**DIRECTIONS:** Transcribe the data below verbatim from the line with "[71,96,131,115] 本主题 -> (83, 86) none" to the line with "[414,164,454,183] 提交 -> (141, 215) none". Include both of those lines.

**DATA PROVIDED:**

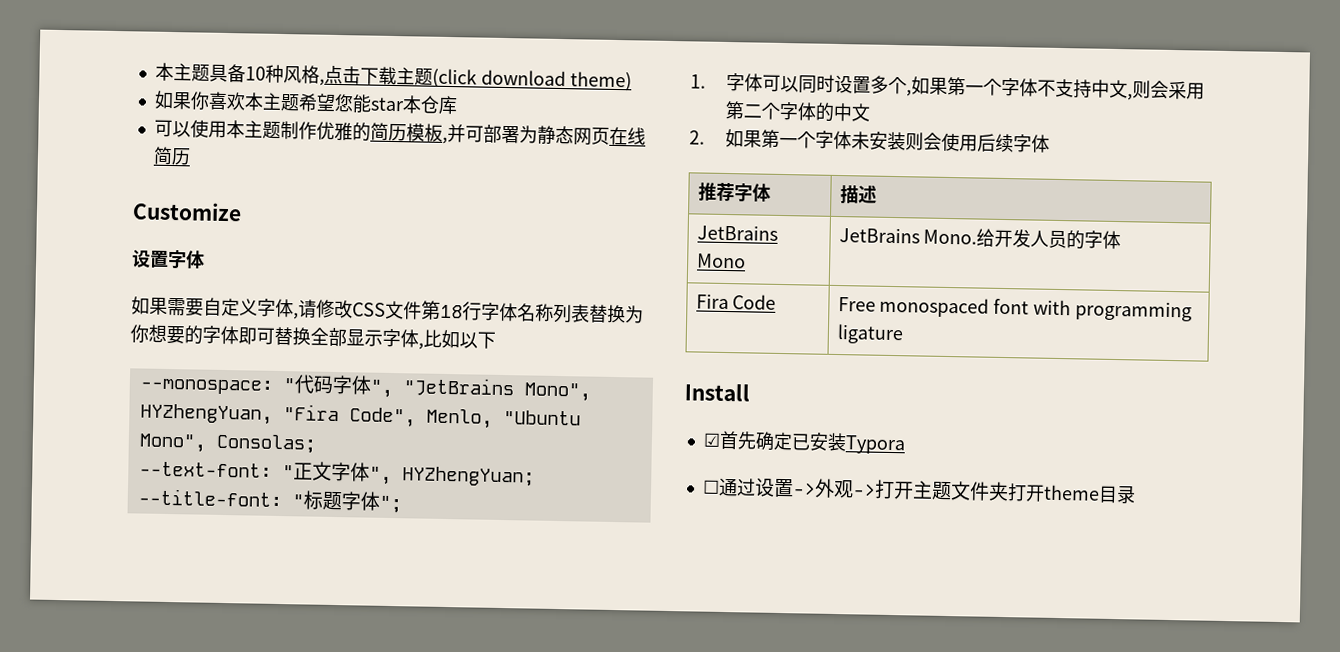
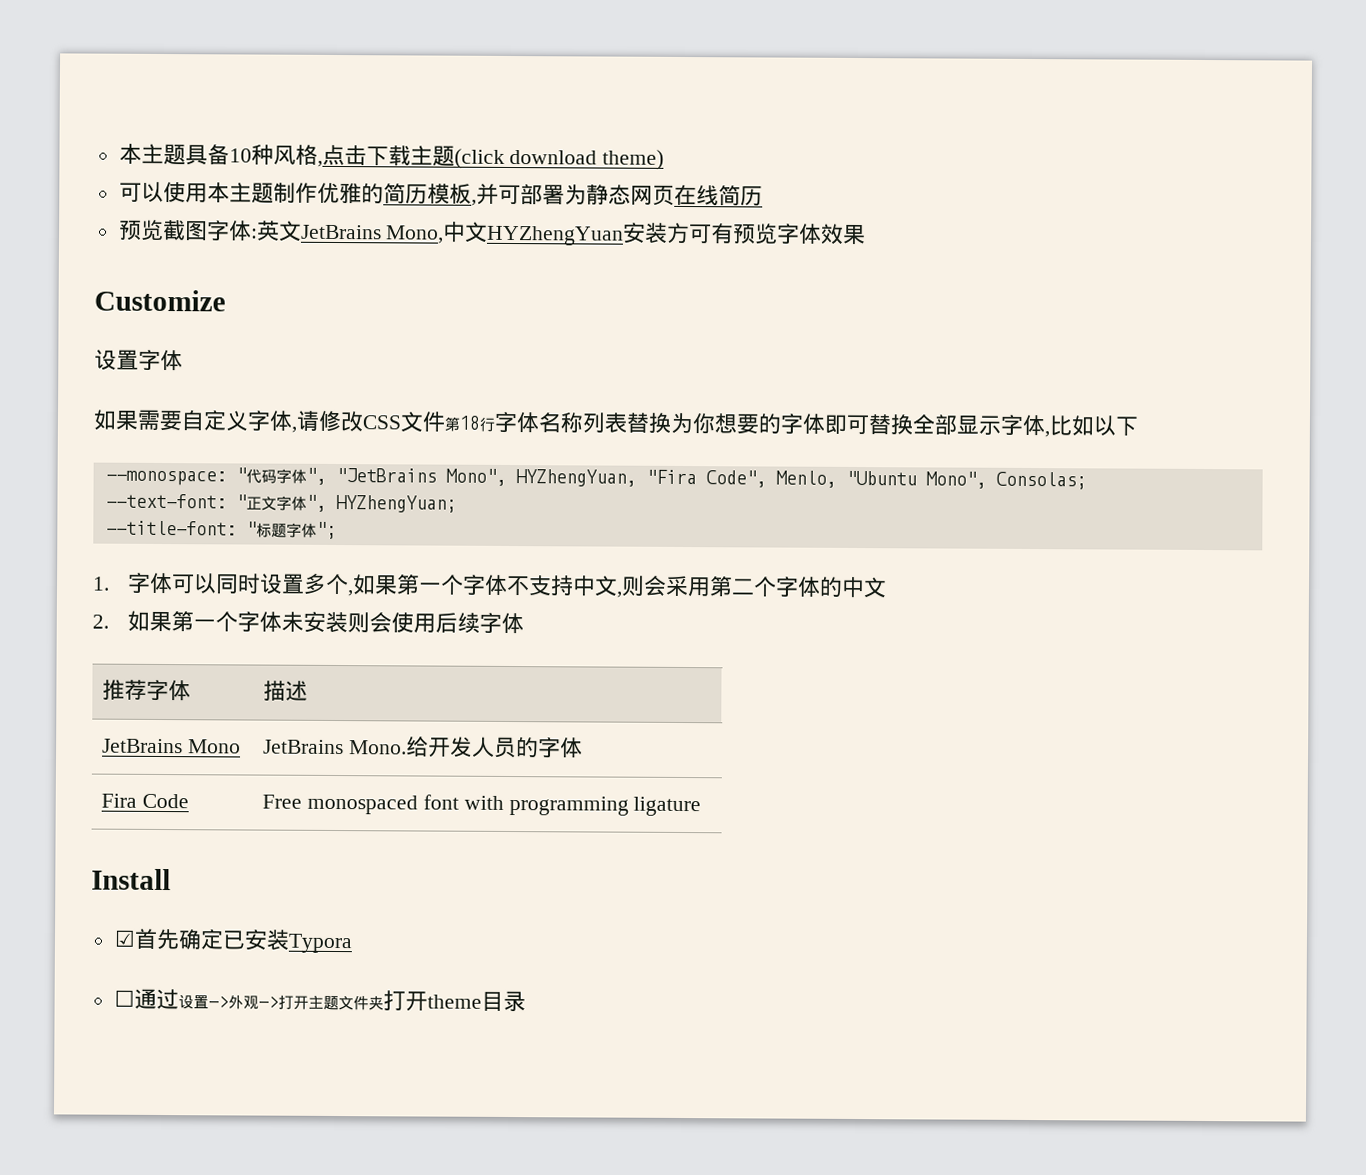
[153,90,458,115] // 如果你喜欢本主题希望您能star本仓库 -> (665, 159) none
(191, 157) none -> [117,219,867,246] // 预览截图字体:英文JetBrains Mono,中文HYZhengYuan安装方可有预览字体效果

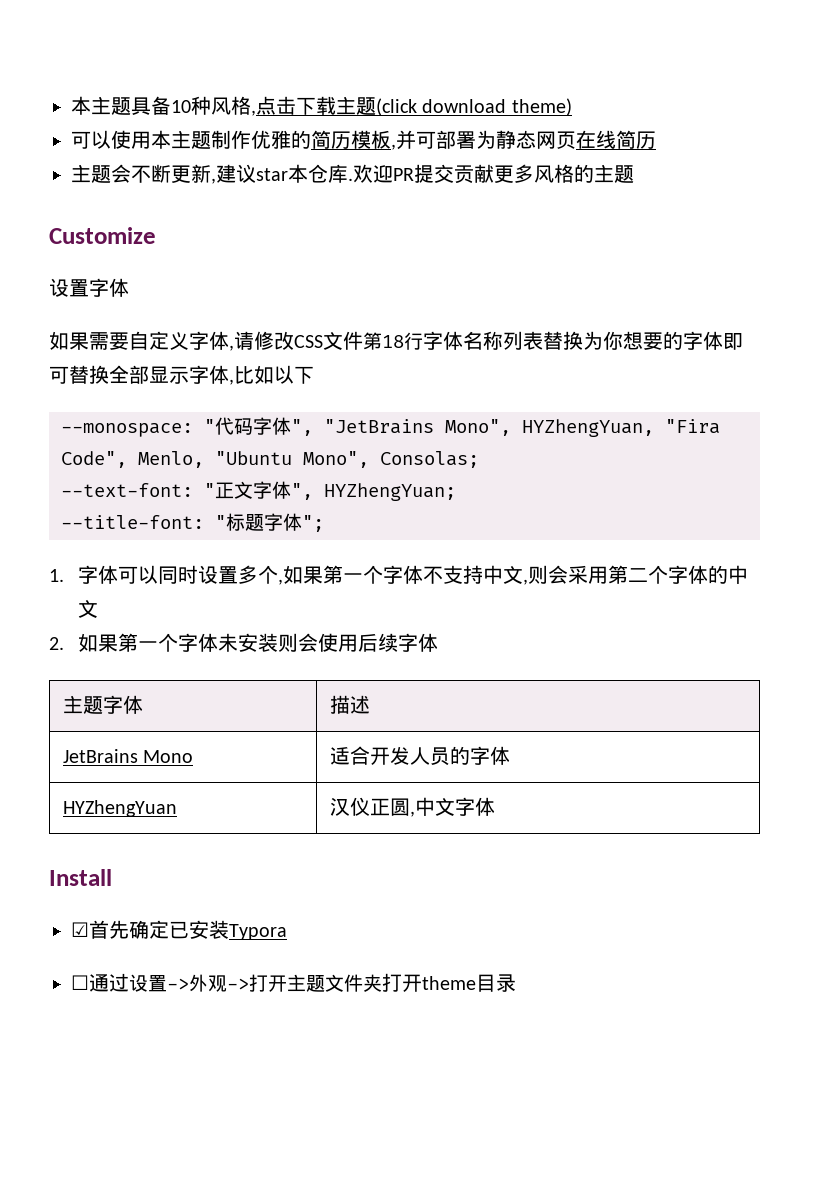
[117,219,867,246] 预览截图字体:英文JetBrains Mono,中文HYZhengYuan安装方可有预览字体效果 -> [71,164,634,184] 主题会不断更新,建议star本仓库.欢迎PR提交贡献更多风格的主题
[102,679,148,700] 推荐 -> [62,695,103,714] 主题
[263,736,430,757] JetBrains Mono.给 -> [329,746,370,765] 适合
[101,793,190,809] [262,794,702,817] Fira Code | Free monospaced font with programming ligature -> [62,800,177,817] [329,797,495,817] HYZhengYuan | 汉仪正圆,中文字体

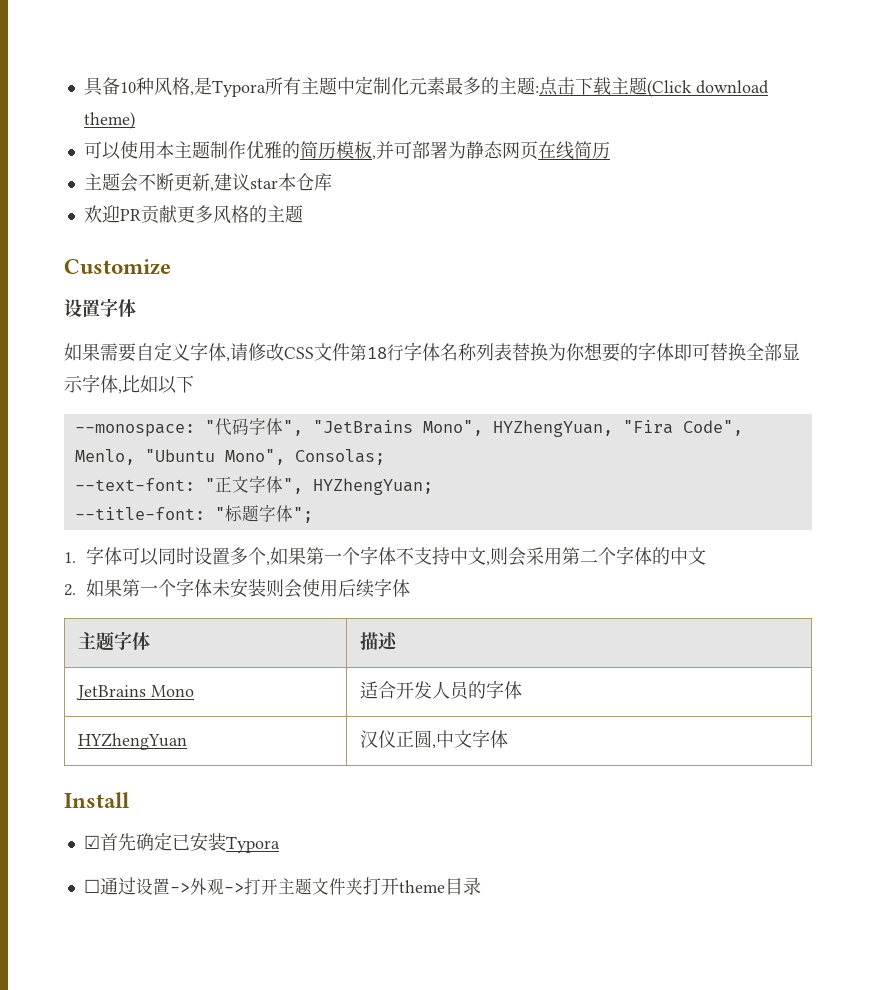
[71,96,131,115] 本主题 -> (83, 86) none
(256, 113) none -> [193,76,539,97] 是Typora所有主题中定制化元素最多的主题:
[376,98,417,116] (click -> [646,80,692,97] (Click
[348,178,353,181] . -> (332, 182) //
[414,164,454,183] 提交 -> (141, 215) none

==

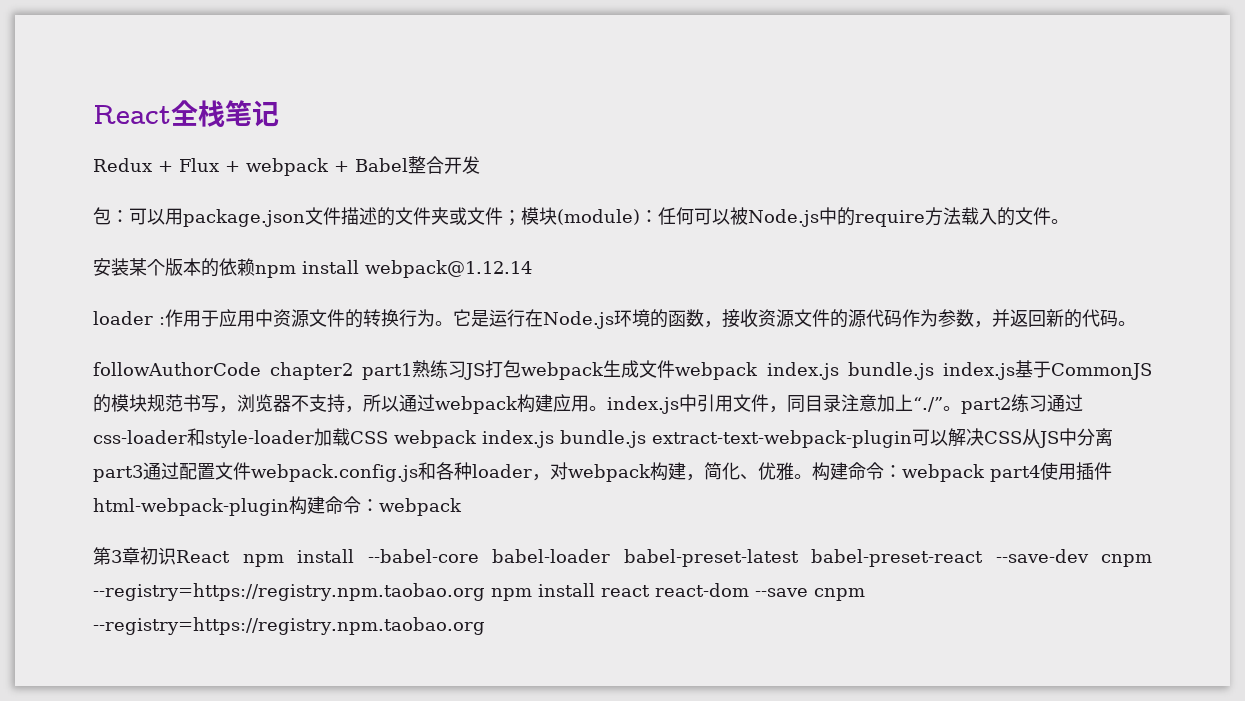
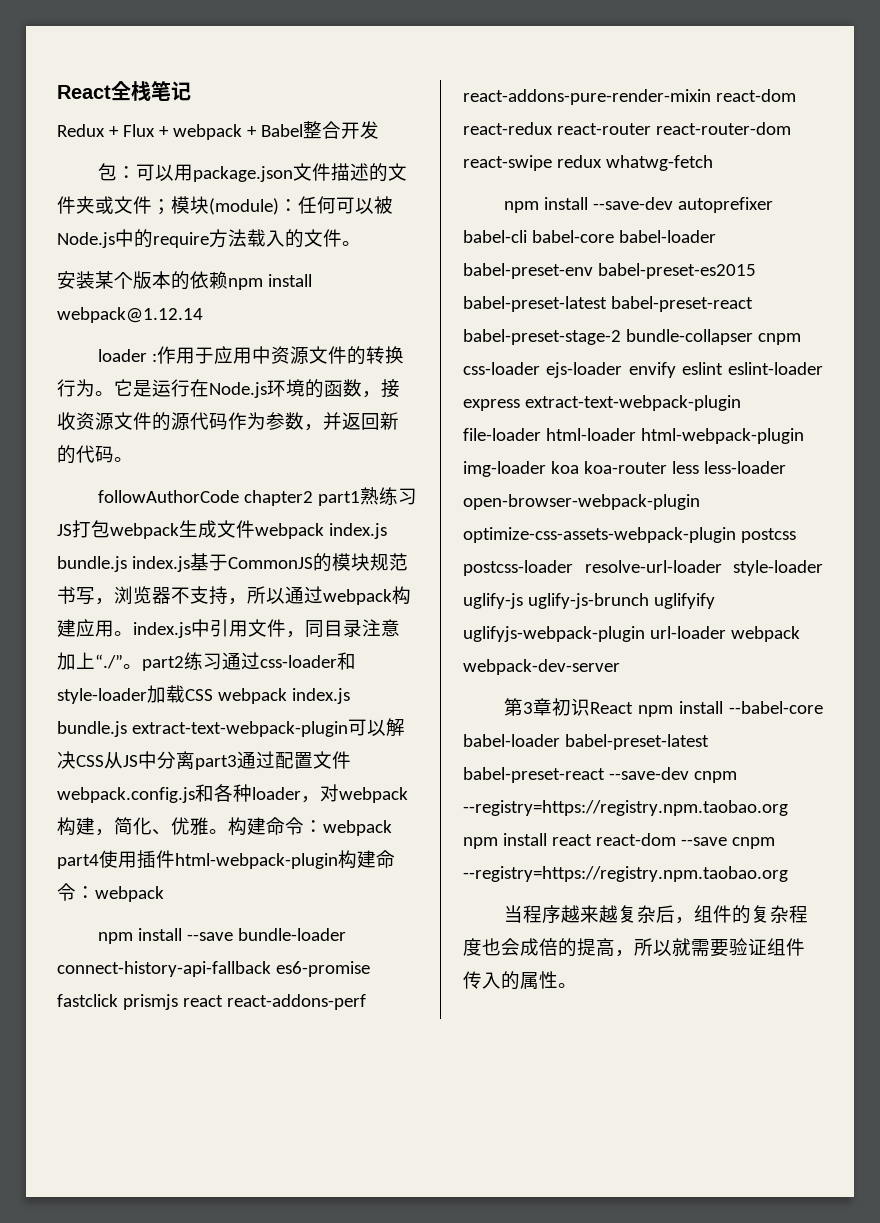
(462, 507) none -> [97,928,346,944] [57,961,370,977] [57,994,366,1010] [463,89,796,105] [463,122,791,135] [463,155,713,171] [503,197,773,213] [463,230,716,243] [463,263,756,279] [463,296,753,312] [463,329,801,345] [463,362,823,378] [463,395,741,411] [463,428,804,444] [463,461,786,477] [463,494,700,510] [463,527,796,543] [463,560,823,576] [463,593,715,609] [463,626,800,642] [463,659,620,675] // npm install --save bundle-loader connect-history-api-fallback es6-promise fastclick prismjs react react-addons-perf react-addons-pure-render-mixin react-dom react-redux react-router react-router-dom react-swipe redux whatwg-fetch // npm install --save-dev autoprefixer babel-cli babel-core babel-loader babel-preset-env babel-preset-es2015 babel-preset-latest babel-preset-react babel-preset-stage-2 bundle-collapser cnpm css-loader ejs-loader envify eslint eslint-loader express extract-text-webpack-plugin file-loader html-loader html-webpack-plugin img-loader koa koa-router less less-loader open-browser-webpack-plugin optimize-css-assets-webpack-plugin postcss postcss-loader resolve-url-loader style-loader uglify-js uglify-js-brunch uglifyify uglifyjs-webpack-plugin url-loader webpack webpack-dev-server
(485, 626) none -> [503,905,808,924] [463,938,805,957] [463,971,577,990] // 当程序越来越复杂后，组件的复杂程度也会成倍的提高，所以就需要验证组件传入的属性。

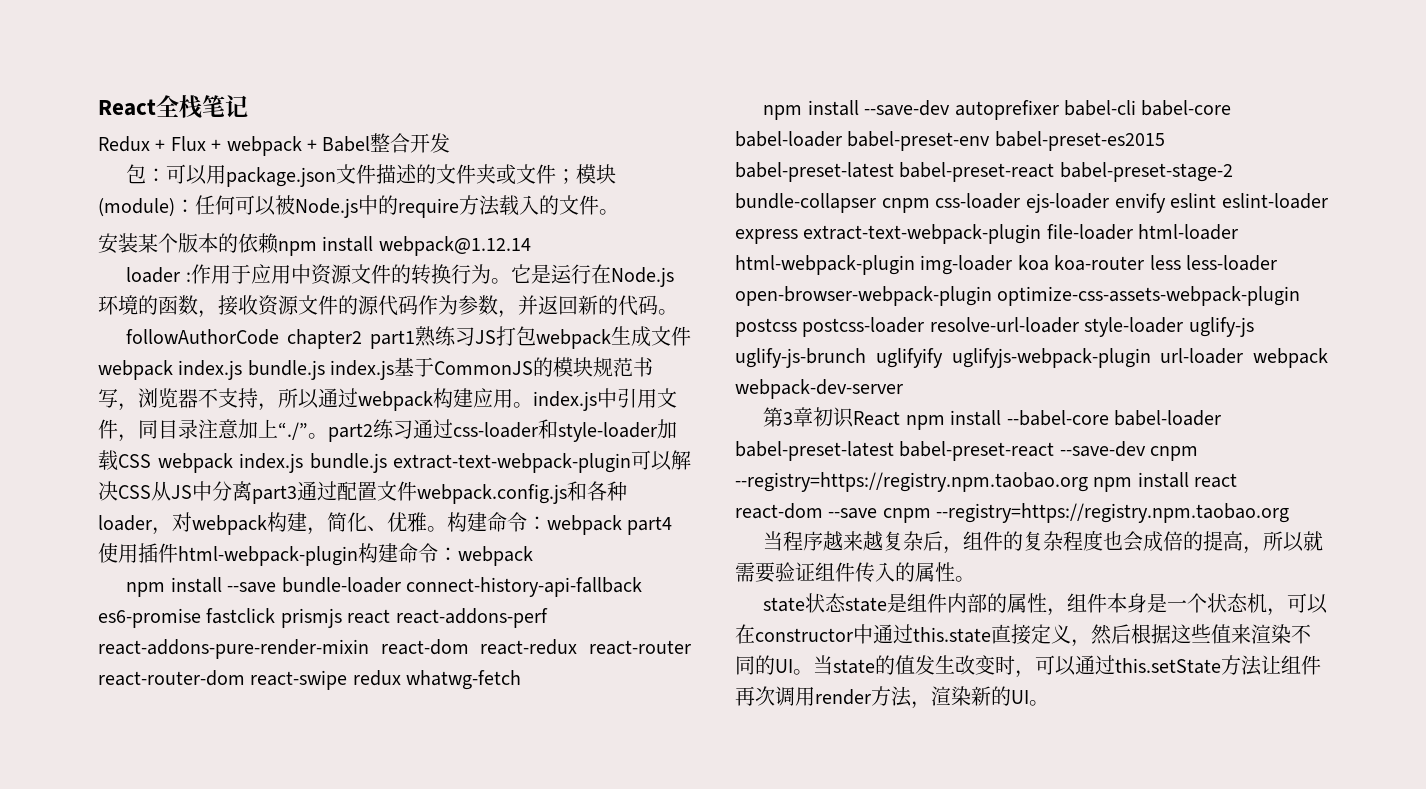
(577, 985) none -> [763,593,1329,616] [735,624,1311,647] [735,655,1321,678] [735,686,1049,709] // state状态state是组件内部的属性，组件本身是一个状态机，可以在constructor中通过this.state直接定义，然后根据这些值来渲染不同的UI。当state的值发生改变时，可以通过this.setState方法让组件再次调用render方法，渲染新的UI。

**SOLUTION FOR THIS PROBLEM:**
[71,96,131,115] 本主题 -> (83, 86) none
(256, 113) none -> [193,76,539,97] 是Typora所有主题中定制化元素最多的主题:
[376,98,417,116] (click -> [646,80,692,97] (Click
[348,178,353,181] . -> (332, 182) //
[414,164,454,183] 提交 -> (141, 215) none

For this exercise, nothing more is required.